“La campaña sobre la obesidad es un engaño”
MITO La campaña sobre la obesidad es un engaño. Unos días después del Día Mundial de la Obesidad, y tras la premiación de la película The Whale La Ballena con el Oscar, se recrudecen las promociones que niegan la obesidad y surgen campeones y campeonas de gran talla ...
MITO
La campaña sobre la obesidad es un engaño.
Unos días después del Día Mundial de la Obesidad, y tras la premiación de la película The Whale (La Ballena) con el Oscar, se recrudecen las promociones que niegan la obesidad y surgen campeones y campeonas de gran talla que defienden su obesidad a toda costa.

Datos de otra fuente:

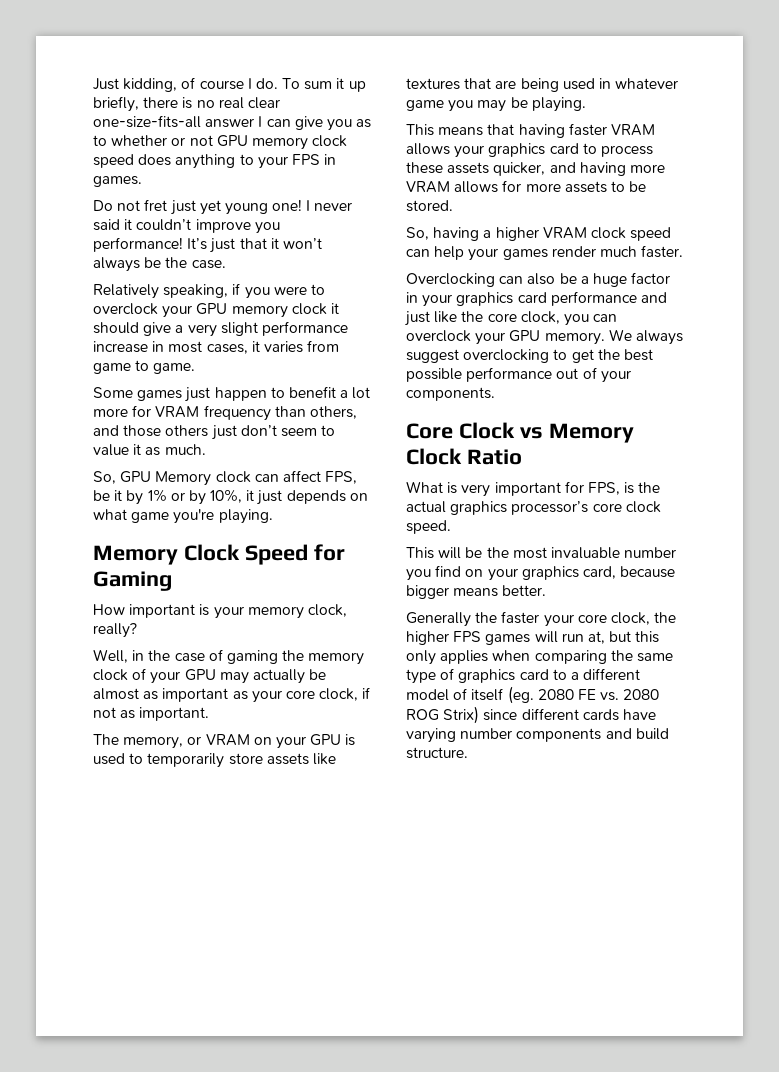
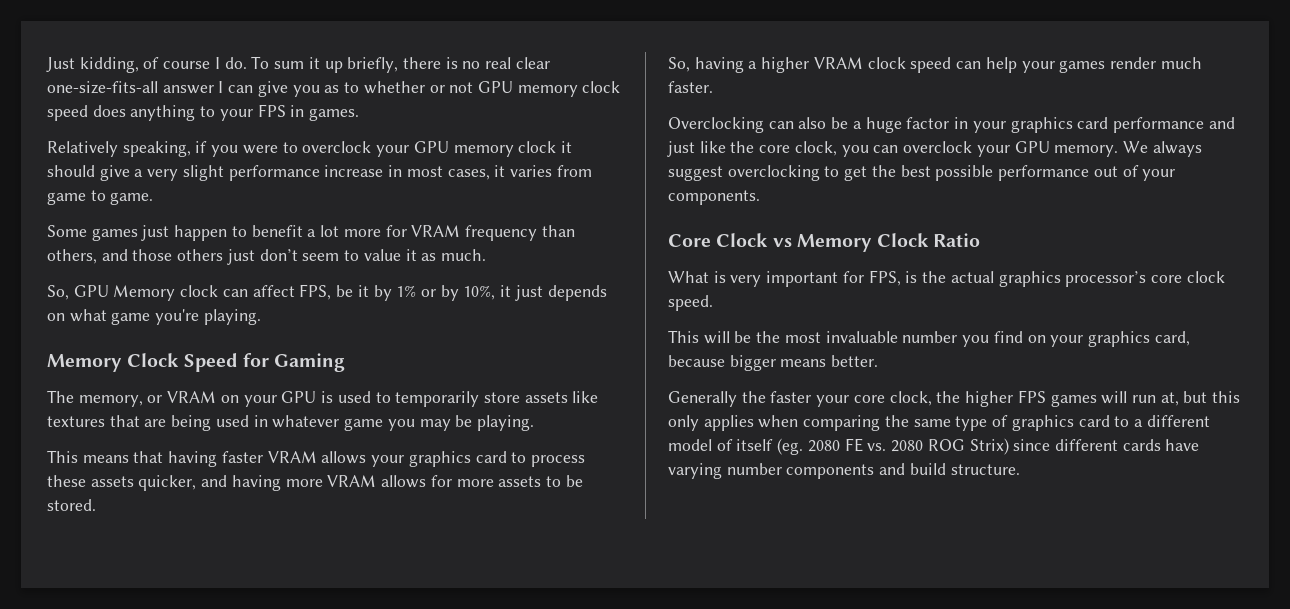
[93,199,353,215] [93,219,280,234] [93,237,322,253] [93,257,226,272] // Do not fret just yet young one! I never said it couldn’t improve you performance! It’s just that it won’t always be the case. -> (360, 114) none
[93,604,347,619] [93,623,137,638] [93,649,365,665] [93,668,327,684] [93,687,371,703] [93,707,210,721] // How important is your memory clock, really? // Well, in the case of gaming the memory clock of your GPU may actually be almost as important as your core clock, if not as important. -> (346, 362) none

Las críticas a Brendan Fraser, espléndido actor que caracterizó a Charlie, profesor de inglés que lucha contra su obesidad, en lugar de admirar sólo la caracterización, el maquillaje y la fotografía, intentan desacreditar el problema de obesidad o negarlo totalmente.
Y es que hace tiempo apareció una joven, Ryann Maegen Holliday, conocida como Tess Holliday o Tess Munster, con más de 130 kilos (1.63 de estatura), que se niega a reconocer que sufre obesidad severa; su popularidad aumentó cuando apareció en la portada de diversas revistas de moda y critica a los médicos que aconsejan controlar el exceso de peso.
Y no sólo eso, sino que hay “expertos”, como Lindo Bacon, nutricionista que escribió varios libros diciendo que se debe respetar el cuerpo, pese lo que pese, y critica a los científicos que señalan que la obesidad causa enfermedades.
CONSECUENCIA
La consecuencia de este movimiento es grave, porque esta idea anticientífica de la salud contrasta con lo señalado una y otra vez por los expertos de todo el mundo, y esto hace que cada día haya más enfermos y muertos por obesidad.
Las cifras están ahí: el aumento de hipertensión arterial, infartos, diabetes mellitus, lesiones óseas y articulares, lesiones del hígado y del riñón están directamente relacionadas con el exceso de peso y exceso de grasa.
Y si actualmente, por la falta de información, tenemos en México las cifras más altas de obesidad y sus consecuencias, la promoción del concepto “salud en todas las tallas” y las críticas a una película como The Whale pueden causar aún más desorientación y no servirá para la salud de los mexicanos.
REALIDAD
Los seres humanos en la prehistoria tuvieron cierto equilibrio metabólico porque los alimentos que ingerían se consumían por la actividad física al caminar, perseguir y cazar a su presa, y durante miles de años todas las actividades se hicieron a pie, pero cuando ya no tuvieron que subir escaleras y se transportaron en autos o autobuses, el sedentarismo apareció y, en el siglo pasado, se inició la obesidad como problema de salud.
La Organización Mundial de la Salud insiste en que tú, estimado lector, eres el responsable de tu salud y eres tú —no los médicos ni los amigos— quien debe cuidar su salud y evitar la obesidad, con todas sus consecuencias.
Ciertamente, no debemos discriminar a los individuos obesos por serlo, yo lo escribí en mi libro ¡Me caes gordo!, la discriminación light, en donde señalo que se debe respetar al obeso y ayudarle a recuperar la salud, pero de eso a ignorar los riesgos de obesidad hay un gran trecho.